Solar power for asylum seekers

It is still happening every day: vulnerable asylum seekers making the dangerous journey to Europe in ramshackle boats filled to overflowing. Their hope is to exchange poverty, hunger and violent conflict for a peaceful existence. Many of them, however, do not succeed, ending up in refugee camps. These are often grim places, where not everyone can take basic needs for granted. The TU Delft Energy Club decided to do something about this and so put together a team: Energy for Refugees (EfR). Seven EFR members, all of them international students doing their Master's in Construction, Civil Engineering and Sustainable Energy Technology, travelled to Lesbos in the summer of 2018 to set up self-reliant energy production at one of the camps there. It proved to be an extraordinary journey.

A flying start

An autonomous camp, less reliant on third parties - and if at all possible, with the help of solar power. This was the objective that Anurag, Manolis, Shivam, Karthik, Roos, Gamze and María set themselves at the start of their adventure. A goal that apparently not every refugee camp was in a position to work towards. The fact is that many camps are governed by stringent regulations or are heavily guarded because of rioting.

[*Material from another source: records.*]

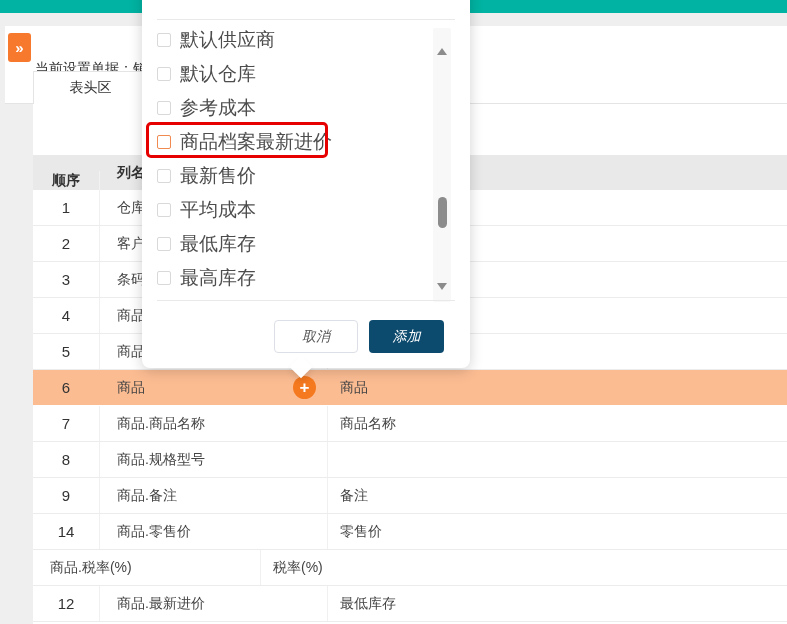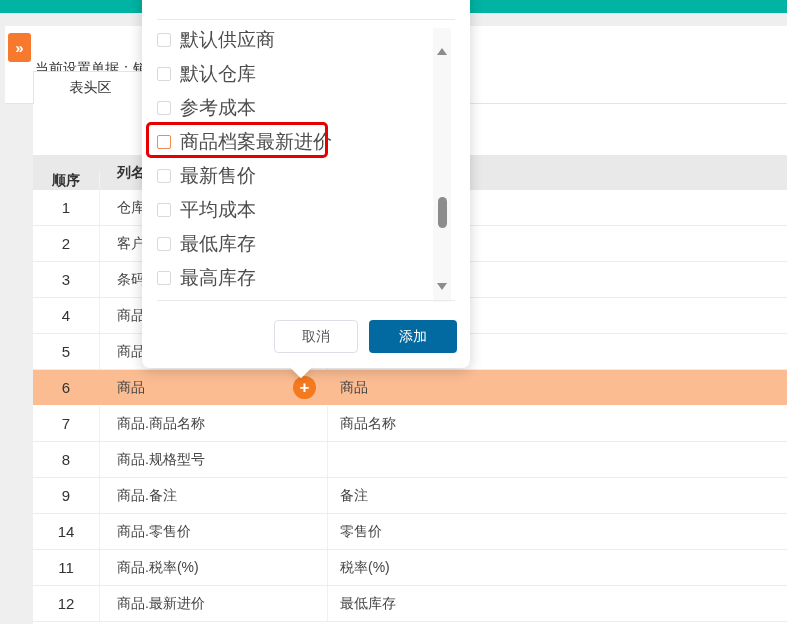"取消" .btn { font-style: none -> italic }
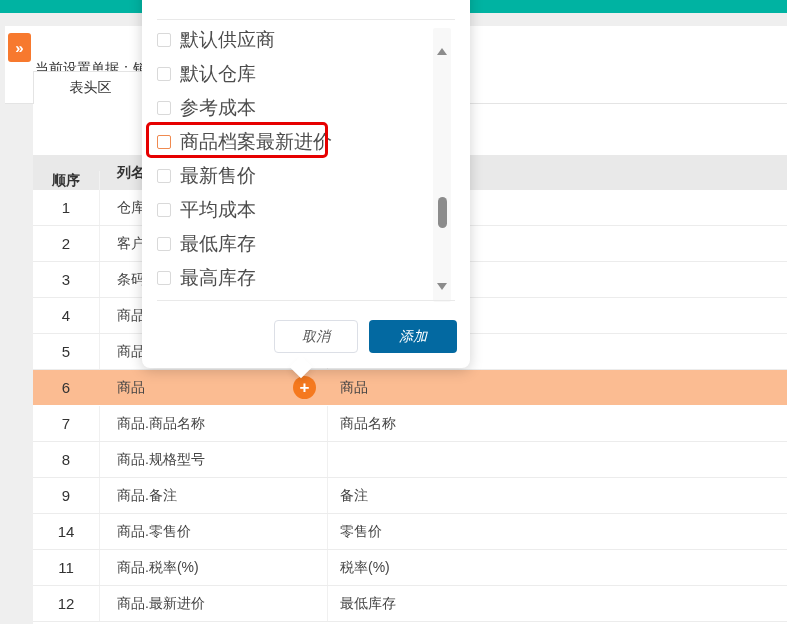"添加" .btn-add { background: #0369a1 -> #0c4a6e; width: 88px -> 75px }
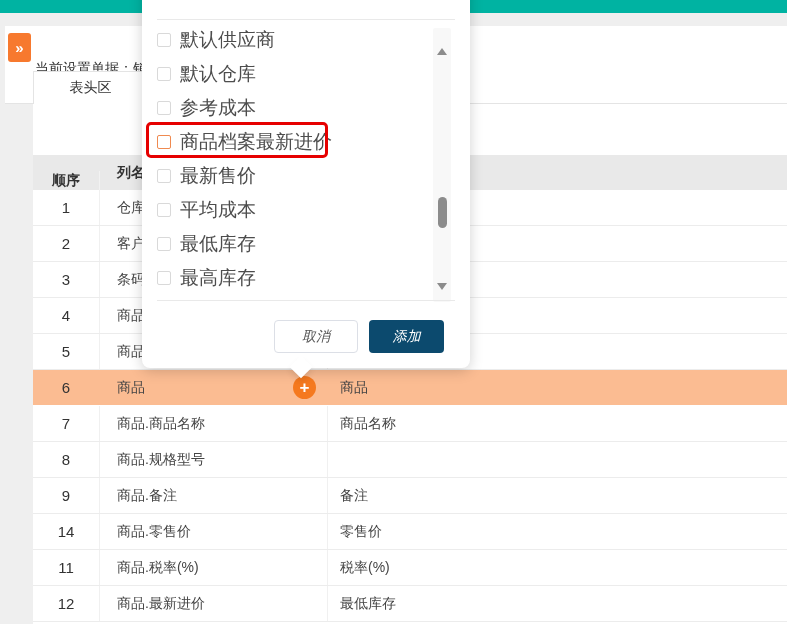"11" div.c1 { html: <div>11</div> -> none }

Nevertheless, EfR managed to make contact with the Pikpa refugee camp on the Greek island of Lesbos where about 120 people, mainly women and children, live.

The EfR team drew up a list of the needs of the camp, made a technical design for a sustainable energy system, and launched a crowdfunding effort to get money and materials. The interest the students managed to generate in the project soon bore fruit. Solar panel manufacturer EXASUN based in The Hague donated 40 solar panels. What's more, this was all achieved while the team was still in the Netherlands and had not yet set a foot in Greece.

Setback after setback

The following months, though, were overshadowed by uncertainty. Heavy fighting broke out in the Moira refugee camp and this meant that a state of emergency was also declared in neighbouring Pikpa. Another setback was of a more procedural nature. The failure to secure a permit meant that it became too risky to keep to the original plan for the construction of a PV system connected to the grid. It was decided that in its place a system would be constructed using panels and converters independent of the electricity grid: an off-grid system.

As soon as the seven students had decided on this change of focus, they again got depressing news. ‘Pikpa Threatened with Closure’ screamed the headlines in the Greek press and on websites. Inspections were said to have identified various shortcomings, especially around food and hygiene. Suddenly, Pikpa was in the spotlight of the local authorities: it was a problem which could not be ignored.

Kare Tepe as alternative

On Monday 9 July 2018, the EfR team flew from Amsterdam to Athens and travelled on to Lesbos. During a short tour of the Pikpa camp, it quickly became clear that setting up solar panels there was not an option. Everything and everyone was under close scrutiny and this meant that any unusual activity could be pounced upon to justify closing the camp down. An alternative camp was found: Kara Tepe, about 15 kilometres north of Pikpa. Despite adopting this plan B, a lot of time had been lost; there were only five days left in which to set up the PV system so it was ready for use. Still, with the help of refugees with technical backgrounds, the EfR team managed to put the system in place in the digital learning centre of Kare Tepe.

Since the off-grid system was installed, the camp can have a back-up power source in times of power cuts due to an overloaded grid. While it is true that their adventure ended in a race against time, this did not stop the EfR team being bitten by the bug: a new team wants to go to Greece again in 2019 to bring sustainable energy to another camp.